十二月份的小村庄,氤氲着一股蒙蒙的水汽。
各家陆陆续续打开家门清扫庭院,那些年出门还没有如今这么方便,卖菜的小贩骑着二八自行车,后座上跨着两只藤条编的笼,装满了新鲜的蔬菜叫卖着,走街串巷。人们不约而同的走出家门,三三两两讨价还价,打声招呼聊两句闲话。
买好菜,家家的厨房开始丁零当啷的响起切菜的声音,烟囱里也冒出了白烟,混合着将要消散的雾气,平添了几份生活的味道。
这个季节的农村很冷,外婆叫我起床,小孩子贪恋着被窝的余温迟迟不愿起来,连穿衣服都磨磨蹭蹭不愿把小胳膊小腿塞进冰凉的衣裤里。
穿好衣服,外公从水壶里倒出刚刚烧开的水给我洗脸,他总是帮我把厚厚的袖子一层一层的挽起来,生怕弄湿了袖口要靠体温去暖干,洗好的脸上再抹上点雪花膏,油腻腻香喷喷,整个清晨就这样苏醒了。
厨房是最有生气的地方,边上的大锅常年冒着热气,一层一层的笼屉里放着馒头、包子、花卷,白白胖胖的都很好看。
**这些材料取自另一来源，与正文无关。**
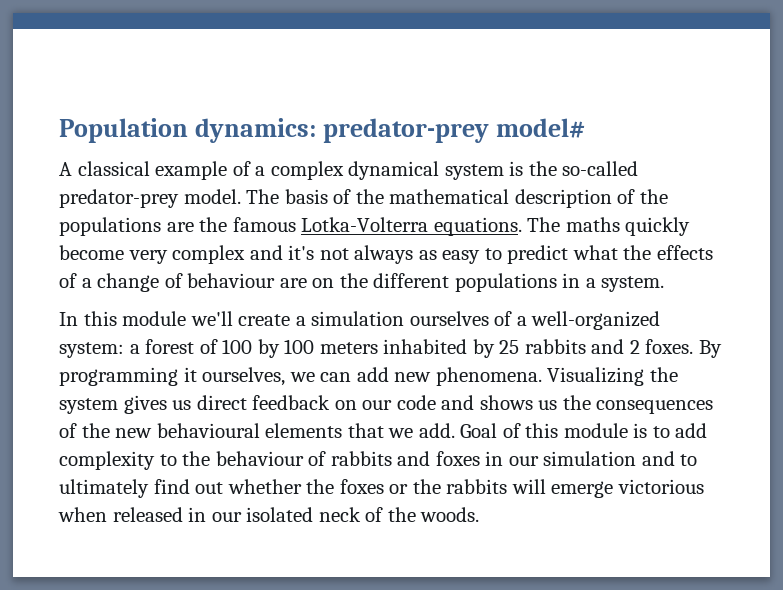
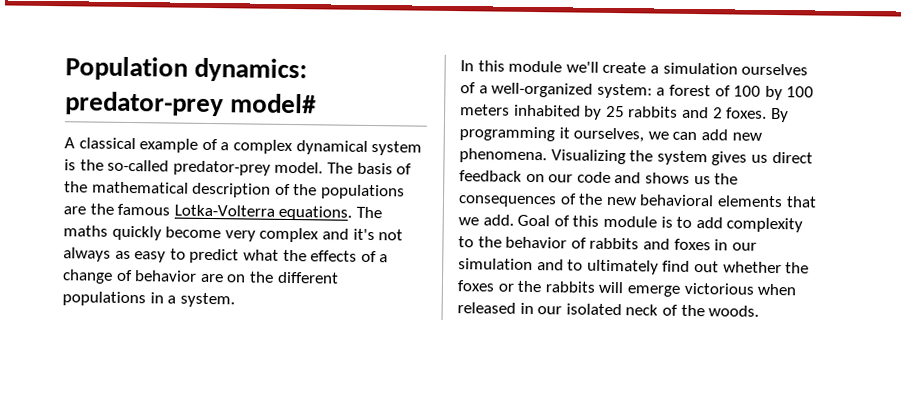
[187,273,276,288] behaviour -> [134,270,198,282] behavior
[156,423,260,438] behavioural -> [639,194,715,207] behavioral
[215,451,304,466] behaviour -> [505,236,568,249] behavior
宽厚的案板,笨拙的刀具总能做出最可口的饭菜。斑驳的墙壁、陈年的缝隙里都是岁月的痕迹。小孩子总是闲不住,一会添两把柴烧烧锅,一会小胳膊拉拉风箱,一会又去捣捣蒜,总是没个定性。
外公早上起来喜欢喝茶,在茶里放几颗枣 ,泡在浓浓的茶水里。我记得外公总是把泡好的大枣剥掉皮给我吃,那混着茶叶香气的大枣,甜滋滋的。后来有了妹妹,有了弟弟,我就不能天天吃到了。
那时候的我,天不怕地不怕,后院里的大狼狗都是我的朋友,它被铁子拴着,总是跳来跳去,走来走去,不知道是饿了还是太开心。我喜欢拿着小铲子在院子里东刨刨,西铲铲,挖挖这儿,挖挖哪儿,好像一直不知道疲倦。
村东的小孩子喜欢跑来和我玩,红彤彤的小脸上偶尔还挂着鼻涕,吸溜吸溜的样子真是可爱。
小孩子好动,晚饭还没做好肚子就早早咕咕叫,这时候外婆会去房间的大立柜里抱出糖罐子,用馒头加白砂糖吃,颗颗白糖和牙齿碰撞在一起,咯吱咯吱的,那声音特别的好听。后来我每次馋了就会去偷吃,有时候会不小心洒满一地的白砂糖,然后大人就知道我又去偷吃了。
还记得每天晚上睡觉前都要外婆给我讲故事,印象最深的是一本叫“人参姑娘“的小人书,讲的是一个成了精的人参姑娘给山下放牛倌当妻子的故事。那时候总是被故事里曲折离奇的情节吸引,缠着外婆多给我讲一会。昏黄的灯光下,外婆总是笑眯眯的给我挠着背讲着故事,睡梦中也许我也会遇到人参姑娘。
后来长大了的我总是会怀念小时候的种种,那些爬高上低、调皮捣蛋的身影里总是有个小姑娘圆着一张脸倔强着成长着。